Captain America: The First Avenger

Reviewed By Adrian Starland
Posted 08/03/11 13:58:41

"Cap"... and Trade"
3 stars (Just Average)

Is it just the old 1980s "former fanboy" in me that is being too "nitpicky" over the handling of the plethora of "superhero" fare assaulting us on the Big Screen? ...Or does it really come down to the suspicion that hardly anybody in Hollywood knows how to properly "handle" such complex characters and/or their legends?

Alright... so let me state immediately, all in the interest of "fair disclosure" I've never liked "Captain America" as a comic book character. I'd always found the character... well... too pretentious somehow (...sez the man who was a minor "Green Lantern" fanboy back in the ["Crisis-Era"] day). Perhaps it all came down to those helmet wings (which was also a silly touch, though with an at least somewhat "plausible" understanding in its usage, on the helmet of "The Flash"), and that big gaudy letter-A on his forehead, and that visually loud shield which always had the magical ability to "return to its master" no matter how & where he threw it and which would never give him so much as a hand-sting whenever he caught it, no matter how hard he threw it. Sure, I've always been able to "suspend disbelief" for utterly nonsense superheroes/supervillains such as "SHAZAM" ("Captain Marvel"), "Cloak" (of "Cloak and Dagger"), and "Killer Croc" (of "Batman" fame), to name just a few... but there's just something about ol' Cap that just doesn't ring "true" to me.

So with clear & unhidden bias going into the thing, I was barely half-stoked to find out how they tried to translate this character to screen THIS time: having been given poor treatment on television in the 1970s, then a less-poor and halfway watchable treatment in his first feature film project a couple of decades later. (Then there were the old matinee cliffhanger serials of our nation's bygone era, which by all indications did not seem all that bad but still clearly managing to stray quite a distance from the source material whether that was a plus or a minus is left to individual interpretation.)

But surprisingly enough to say, while settling my mind into this 21st century interpretation of the character I'd found myself really getting into the spirit of the story as it progressed.

We're introduced to "Hometown Hero" Steve Rogers, former scrawny weakling transformed into the first of what was supposed to have been a long line of "Super Soldiers" for the Good Ol' U.S. of A., who apprehends a Nazi spy who destroys any plans the U.S. may have had for assembling an army of supergrunts beyond their sole successful prototype. Since he's immediately declared "obsolete" by the Secret Ops arm of the military complex responsible for his creation, on account of the fact that he will no longer be able to have any similarly juiced-up compatriots to run with on the battlefield, Rogers is awarded a "consolation prize" by being promoted to the real, albeit honorary, rank of "captain" and is relegated to (and subsequently becomes best known for) pitching & selling America's World War II efforts overseas in the country's "Buy War Bonds" drive, playing off of his superheroic "spy smashing" celebrity. Thus, "Captain America" is born to the nation's collective consciousness.

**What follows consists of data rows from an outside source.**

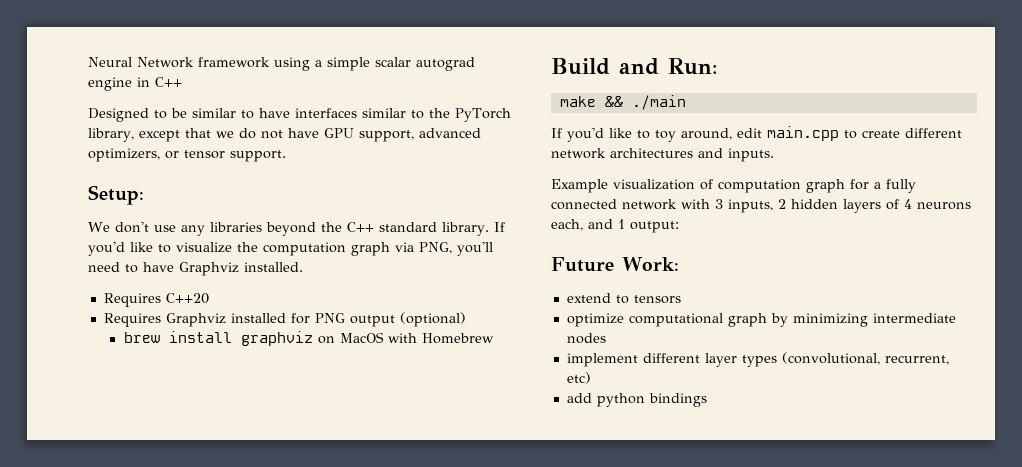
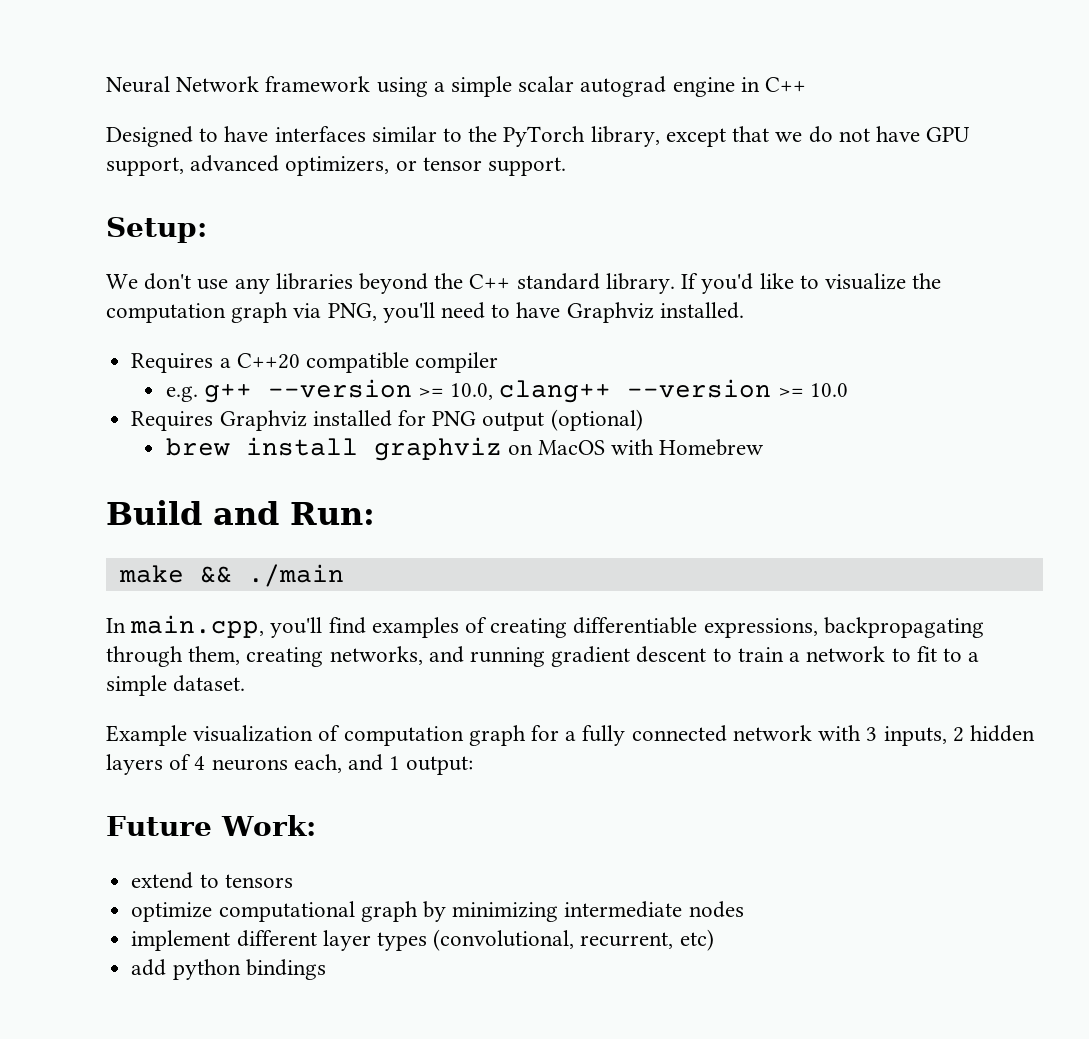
- Designed to be similar to have interfaces similar to the PyTorch library, except that we do not have GPU support, advanced optimizers, or tensor support.
+ Designed to have interfaces similar to the PyTorch library, except that we do not have GPU support, advanced optimizers, or tensor support.
- Requires C++20
+ Requires a C++20 compatible compiler
+ e.g. g++ --version >= 10.0, clang++ --version >= 10.0
- If you'd like to toy around, edit main.cpp to create different network architectures and inputs.
+ In main.cpp, you'll find examples of creating differentiable expressions, backpropagating through them, creating networks, and running gradient descent to train a network to fit to a simple dataset.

This was all entertaining and intriguing UNTIL Capt. Rogers leaves the United States (as part of a USO-type "entertain the troops in the field" tour) and decides to use his newly minted "superpowers"-- wearing a beefed-up & hardened (both 'visually' and 'functionally') variation of the "Capt. America sez, Buy War Bonds" costume gimmick --to take on a rogue branch of Nazi military R&D known as "Hydra," which is headed by a power-greedy mastermind known as "The Red Skull" -- himself a "supersoldier" in his own right. (Seems ol' Cap got his "supers" by way of a German defector whose initial works were being recruited & sanctioned by the Nazis, and we are led to understand that the "Red Skull" was one of the defecting scientist's early relatively successful achievements of that research.)

Sadly, it's all a "downhill" ride from there. Everything feels completely out-of-place: timewise and stylewise: the movie at this point seems to immediately forget that it is a story set circa early-1940s and seems to throw that "minute inconvenience" out the window. Scenes become too loud, too stylized, and too (if I'm permitted to say this) science-fictiony. It begins feeling less like a superhero rehash and more like a lost episode of "TERMINATOR: The Sarah Conner Chronicles."

Not a terrible movie, and quite entertaining for an "origin story" up to a point, but one which is definitely lacking a certain "something" to make it a "passable" or well-received entry into the realm of "superhero" franchises.